Exercise inputs.
Start of Block

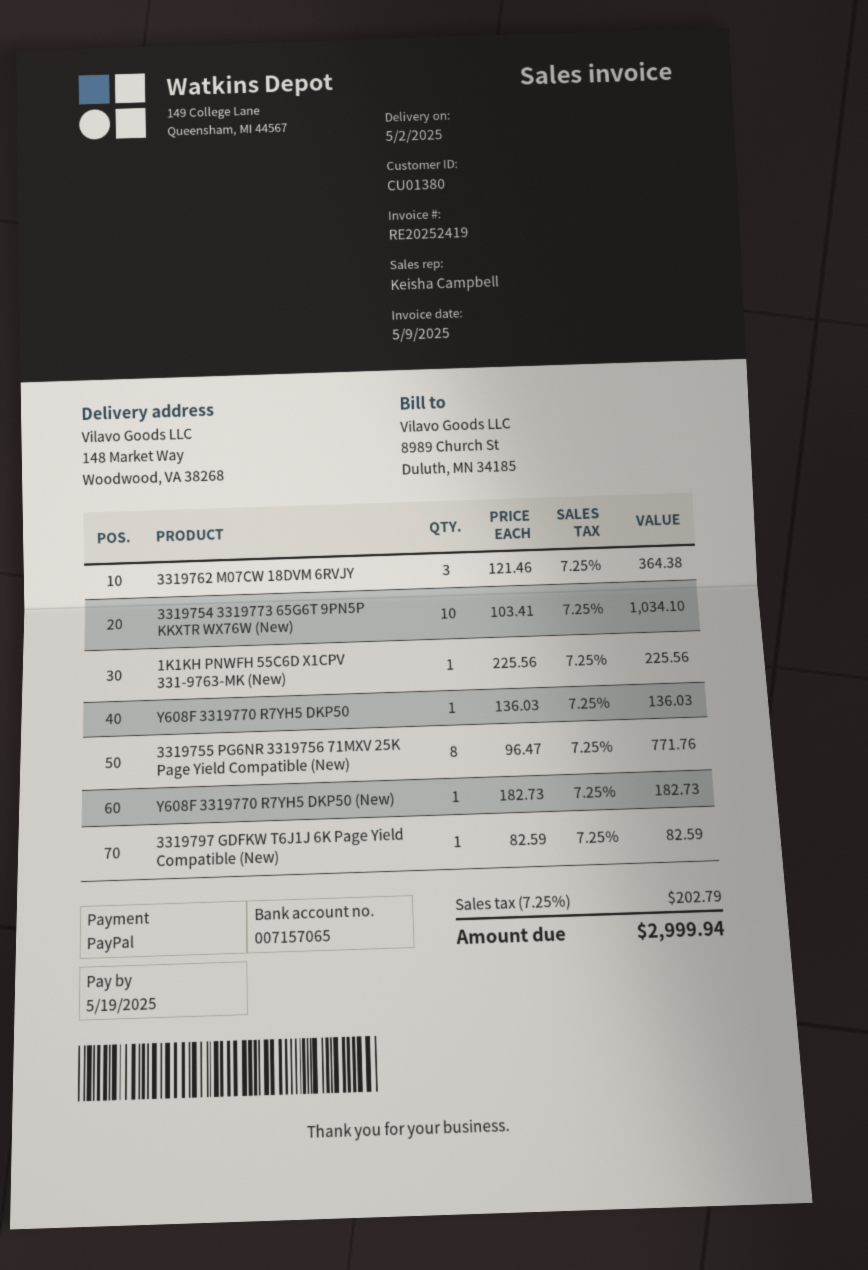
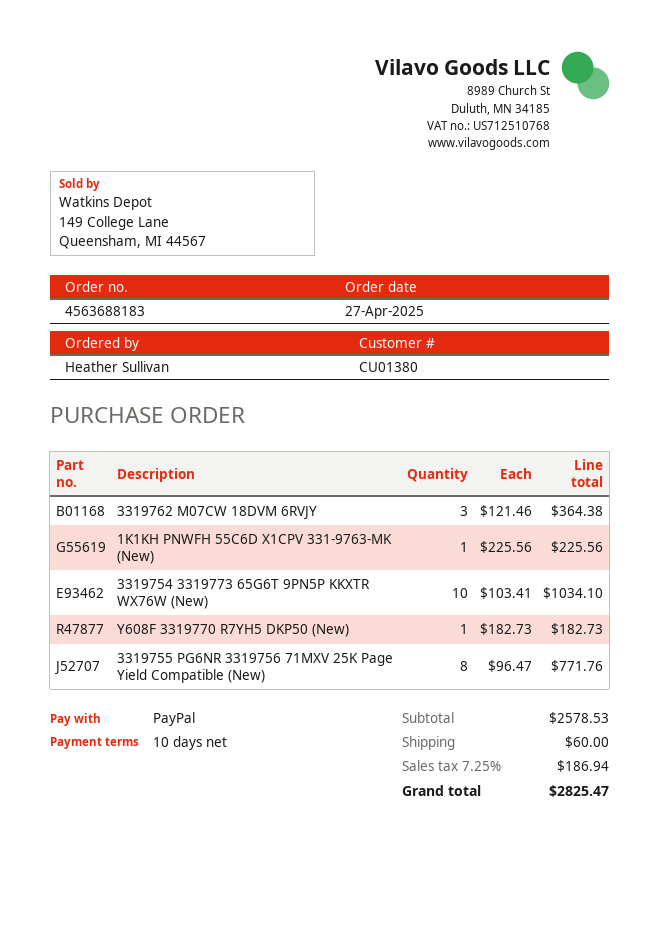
Y608F 3319770 R7YH5 DKP50: 1 x 136.03 = 136.03 -> none
3319797 GDFKW T6J1J 6K Page Yield Compatible (New): 1 x 82.59 = 82.59 -> none
shipping: none -> 60.00
tax: 7.25% = 202.79 -> 7.25% = 186.94
total: 2999.94 -> 2825.47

End of Block

What the exercise asks. Give all the records again, exactly, without images.

Result for this task.
Y608F 3319770 R7YH5 DKP50: 1 x 136.03 = 136.03 -> none
3319797 GDFKW T6J1J 6K Page Yield Compatible (New): 1 x 82.59 = 82.59 -> none
shipping: none -> 60.00
tax: 7.25% = 202.79 -> 7.25% = 186.94
total: 2999.94 -> 2825.47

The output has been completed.